Signs of a negative course of the disease are first of all old age. The prognosis for patients over 50 years of age is worse than for those under 50. The size of the tumor and, above all, its “behavior” are also important: if so-called edema, an accumulation of fluid around the tumor, presses on the surrounding tissue and harm it. The more pronounced the edema, the more severe the symptoms are often.
If the operation is complicated or unsuccessful, the prognosis is also poor. Unfortunately, patients who continue to suffer from neurological complaints after the operation are often severely affected.
The patient's disease status also has a negative effect on the result of the therapy: If many secondary diseases are known and / or if he is in a poor general condition, a poor outcome can be expected. The same applies to the nutritional status. Since many patients lose a lot of weight during therapy, poorly or malnourished patients are at a disadvantage here.
How do you know that the end stage has been reached?

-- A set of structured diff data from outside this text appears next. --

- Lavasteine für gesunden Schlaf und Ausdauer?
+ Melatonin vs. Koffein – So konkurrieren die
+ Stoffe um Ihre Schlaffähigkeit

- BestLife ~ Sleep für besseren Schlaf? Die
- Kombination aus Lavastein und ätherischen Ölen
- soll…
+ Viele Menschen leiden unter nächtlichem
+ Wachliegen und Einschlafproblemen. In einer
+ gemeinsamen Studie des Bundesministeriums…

If you are diagnosed with glioblastoma, you always have to ask yourself whether it is operable or not. Various factors play a role here. The size and location of the tumor are very important. For example, if it is located near vital structures or if it is difficult or impossible to delimit it from them, it is referred to as inoperable. It is also always important whether the operation can be expected to improve the patient's living situation. Sometimes the tumor is in the brain in such a way that surgery would either not relieve symptoms or make them worse; in this case one would not operate either.
If the glioblastoma is declared as inoperable, radiation and chemotherapy are usually the only treatment options. However, these are not healing, but are only intended to make the patient more bearable in the end. If the patient's vital functions (breathing, circulation, metabolism) deteriorate, if their consciousness slowly becomes cloudy (drowsiness, confusion or even a coma) and / or if they are in severe pain, these are often signs that the patient will not be long has to live. The tumor is not itself the critical part, but the neurological failures, which it causes by displacement of the brain tissue, make the condition worse. Organ failure often occurs in the end, in which case the patient dies within a few days.